To make the film the company hired director Morgan Neville, who won the 2014 Academy Award for best documentary feature for 20 Feet From Stardom. It features several Facebook employees discussing the difficulties of combating the many types of misinformation on the platform. It’s heavy on whiteboards and bullet points, if not particularly clear on the specifics.

At one point, Eduardo Ariño de la Rubia, a data science manager at Facebook, draws a quadrant with four categories:

  • “Wrong” information, which is untruthful and not intending to mislead
  • “Right” information, which is truthful and not intending to mislead
  • “Propaganda,” which is truthful but intended to mislead
  • “Hoaxes,” which are both untruthful and intended to mislead.

For propaganda, he says, “Because of our commitment to free speech, everything we do here has to be incredibly, incredibly careful.” For hoaxes, “We have to get this right if we are to regain people’s trust.”

In another section, product manager Tessa Lyons outlines three other categories: bad actors, bad behavior, and bad content. “One of the things we have to figure out is how do we work across this complex space to ensure that the teams who are fighting fake accounts, the teams that are fighting spam, and the teams that are fighting misinformation are coordinating and understand how best how to leverage each other’s technology and each other’s understandings,” she says.

Image for article titled Facebook hired an Oscar-winning director to make a short film about how it’s fighting fake news
Image: Facebook

The film comes alongside two other initiatives Facebook is launching to show how it’s proactively combating misinformation.

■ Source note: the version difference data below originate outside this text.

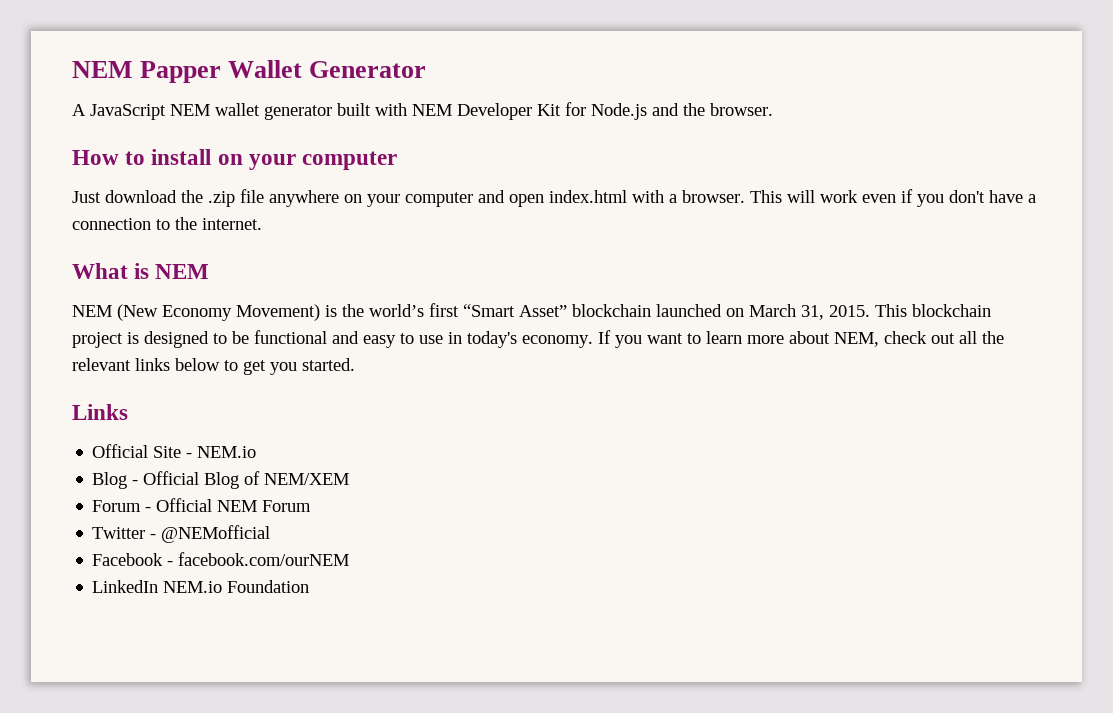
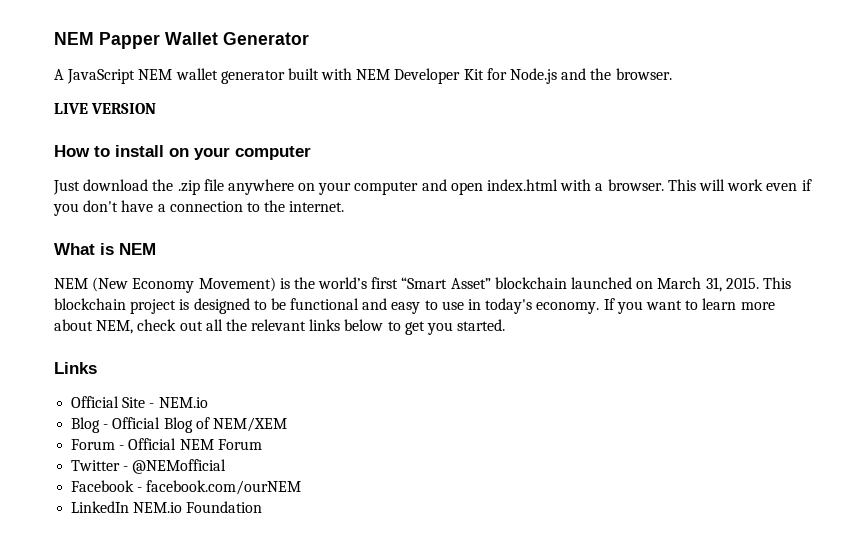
+ LIVE VERSION

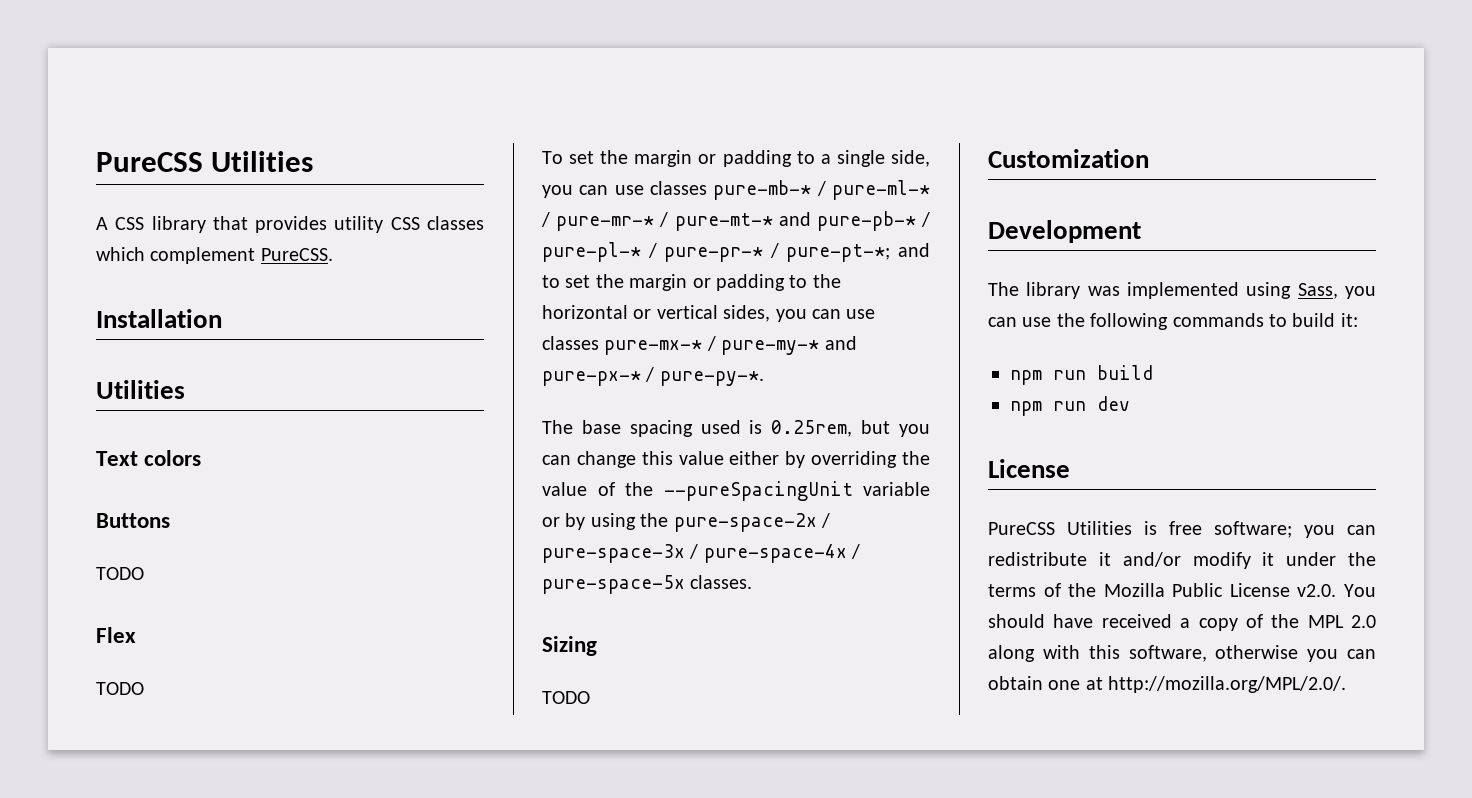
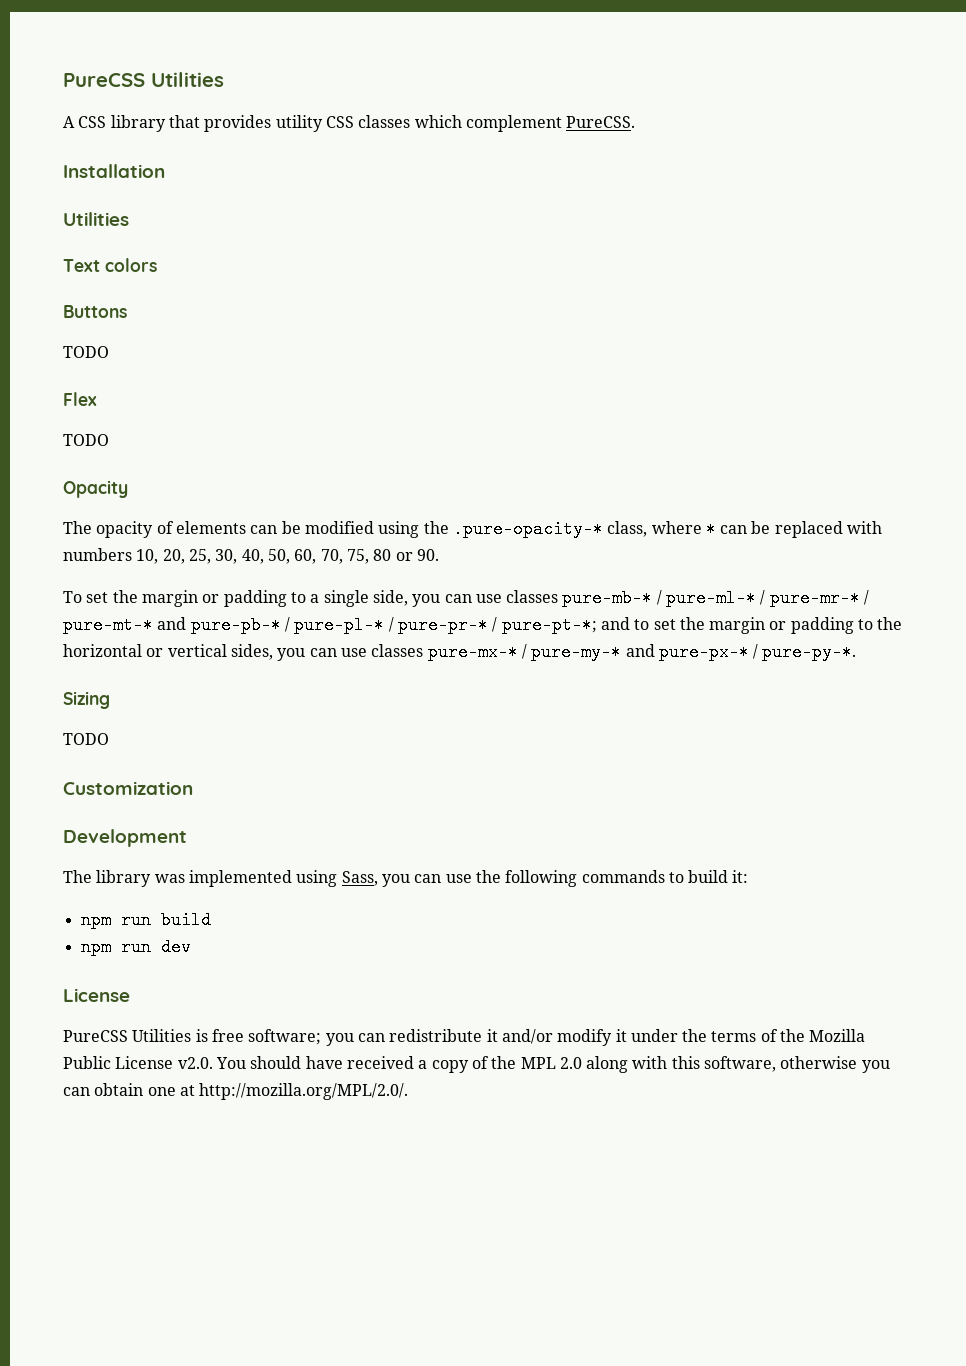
+ Opacity
+ The opacity of elements can be modified using the .pure-opacity-* class, where * can be replaced with numbers 10, 20, 25, 30, 40, 50, 60, 70, 75, 80 or 90.
- The base spacing used is 0.25rem, but you can change this value either by overriding the value of the --pureSpacingUnit variable or by using the pure-space-2x / pure-space-3x / pure-space-4x / pure-space-5x classes.

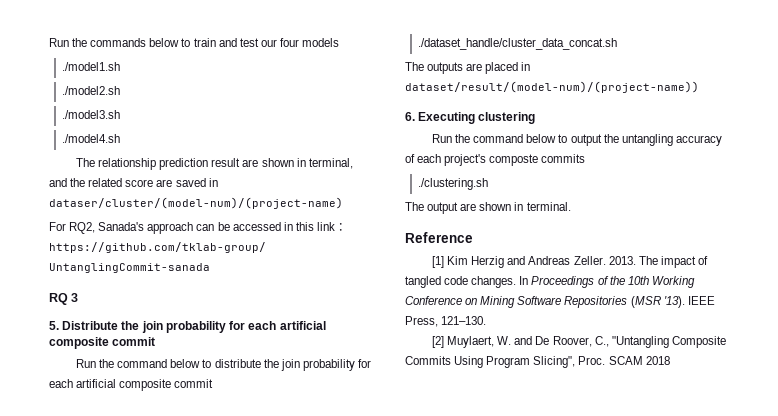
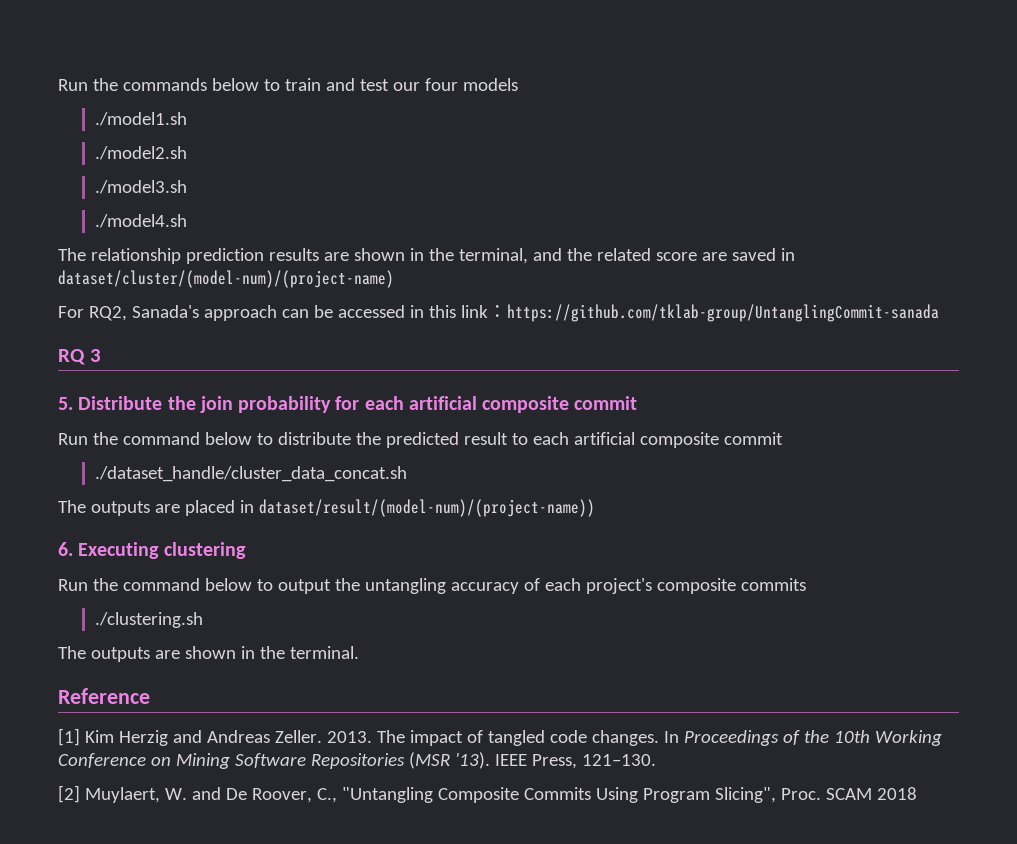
- The relationship prediction result are shown in terminal, and the related score are saved in dataser/cluster/(model-num)/(project-name)
+ The relationship prediction results are shown in the terminal, and the related score are saved in dataset/cluster/(model-num)/(project-name)
- Run the command below to distribute the join probability for each artificial composite commit
+ Run the command below to distribute the predicted result to each artificial composite commit
- Run the command below to output the untangling accuracy of each project's composte commits
+ Run the command below to output the untangling accuracy of each project's composite commits
- The output are shown in terminal.
+ The outputs are shown in the terminal.

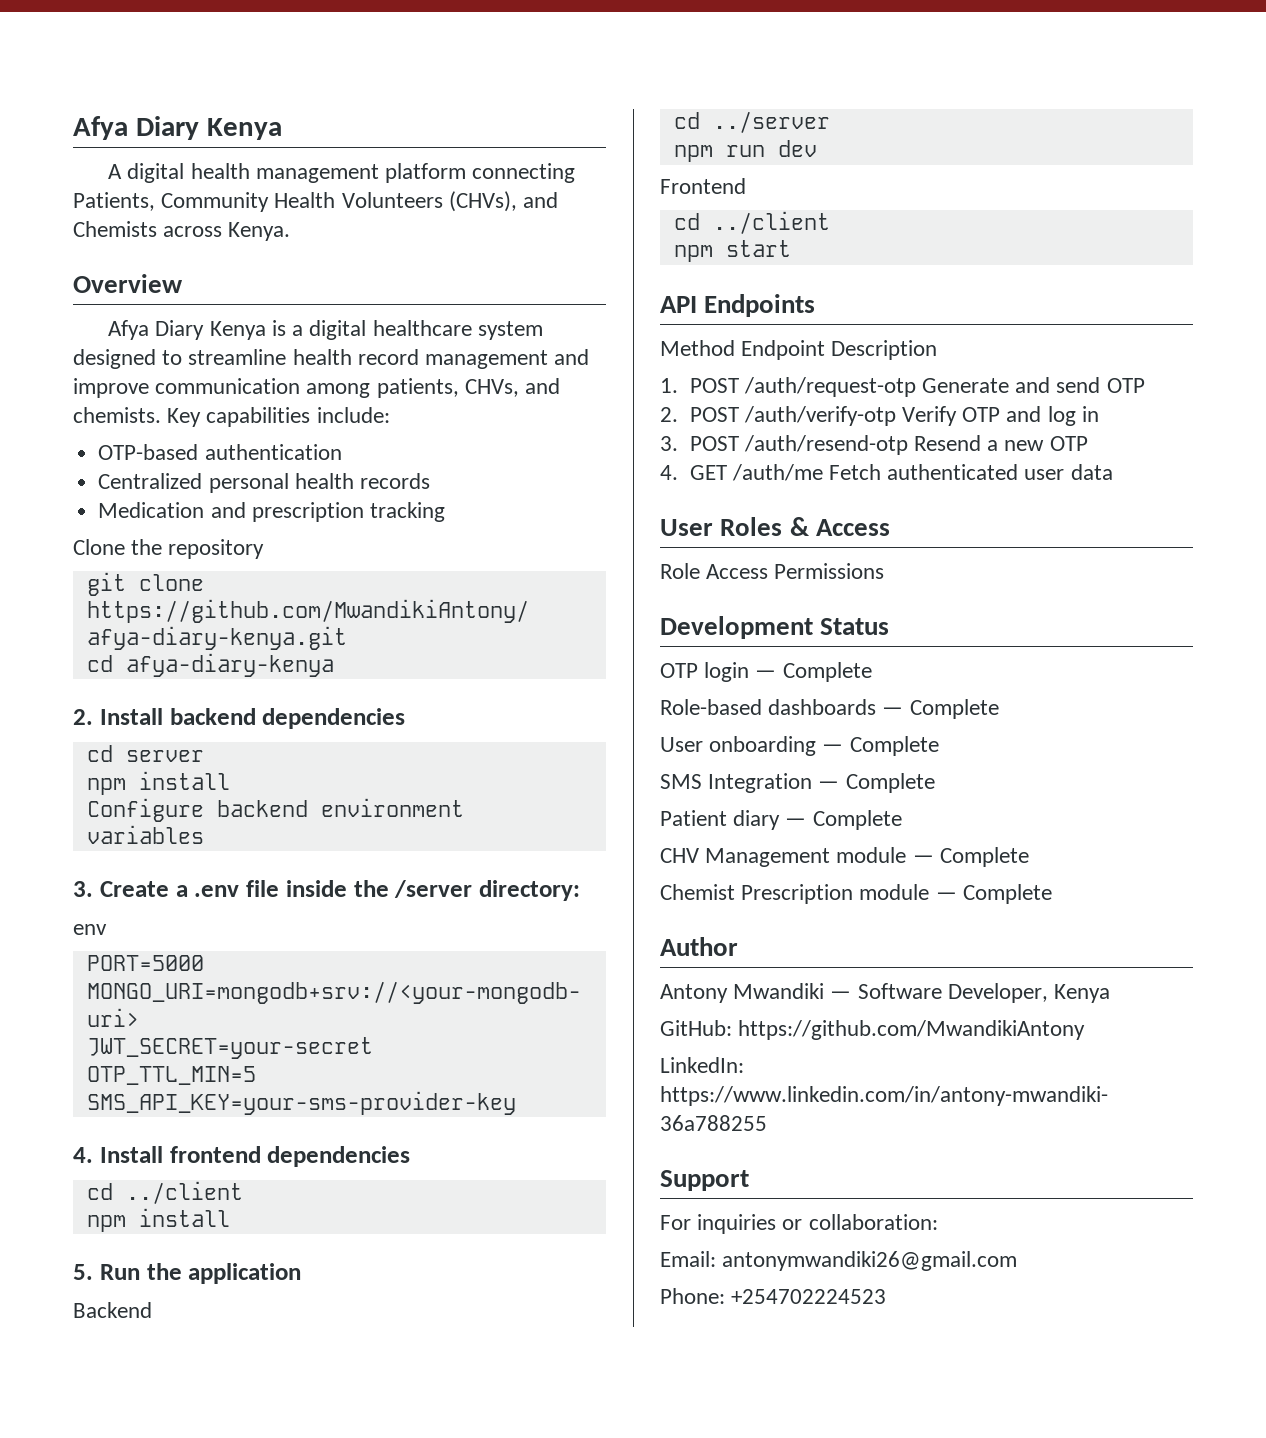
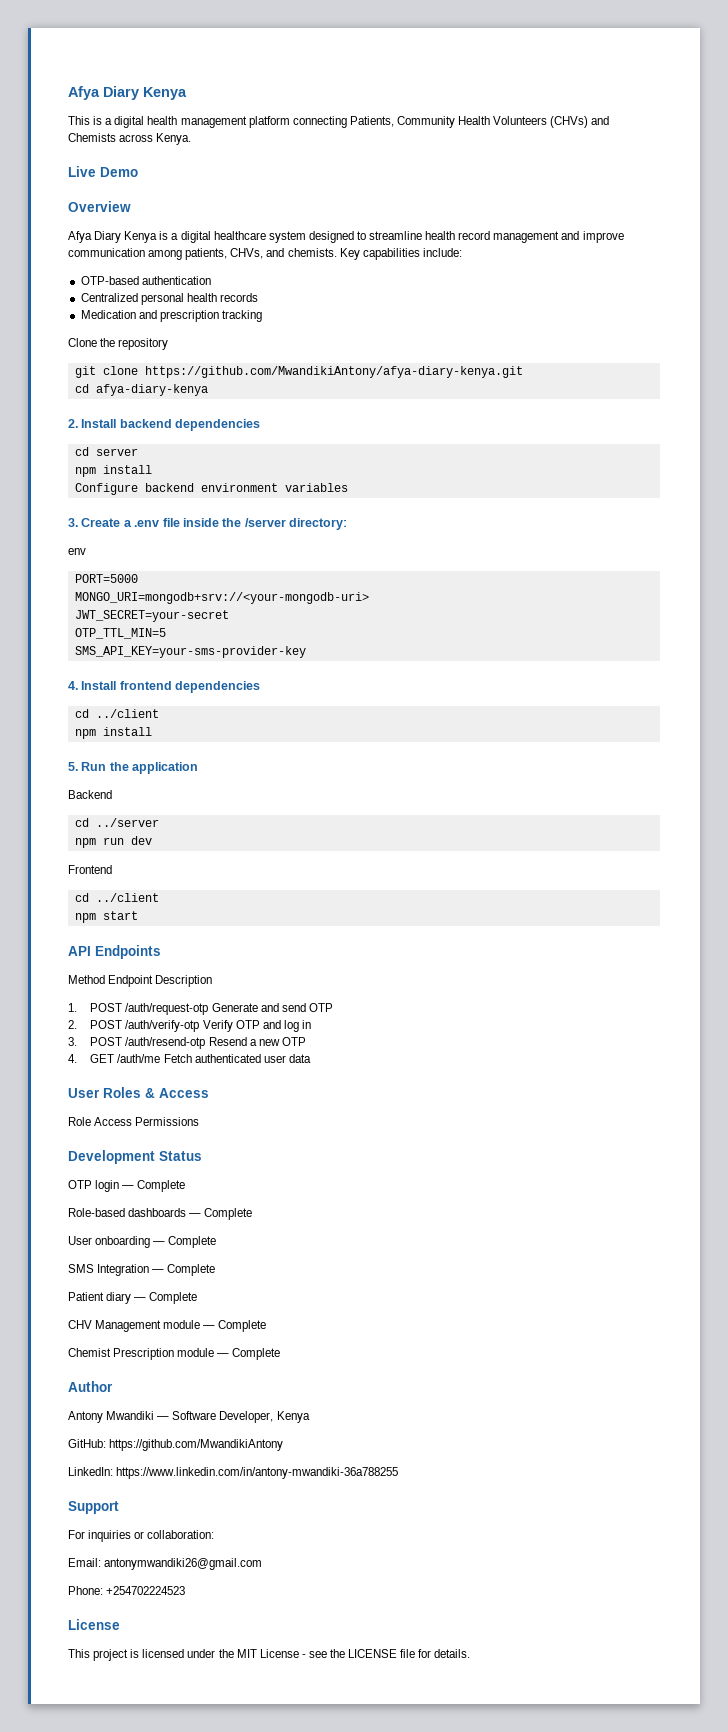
- A digital health management platform connecting Patients, Community Health Volunteers (CHVs), and Chemists across Kenya.
+ This is a digital health management platform connecting Patients, Community Health Volunteers (CHVs) and Chemists across Kenya.
+ Live Demo
  Phone: +254702224523
+ License
+ This project is licensed under the MIT License - see the LICENSE file for details.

It’s launching a public awareness campaign, through media including print ads, that will instruct people how to spot fake news. And it’s also commissioning research from academics on fake news.

It seems unlikely that the film and these other outreach efforts will do much to dissuade lawmakers looking to regulate the company. This week, members of the European Parliament grilled CEO Mark Zuckerberg on issues including both censorship and fake news on the social network, with one member suggesting that Facebook is a monopoly that ought to be broken up.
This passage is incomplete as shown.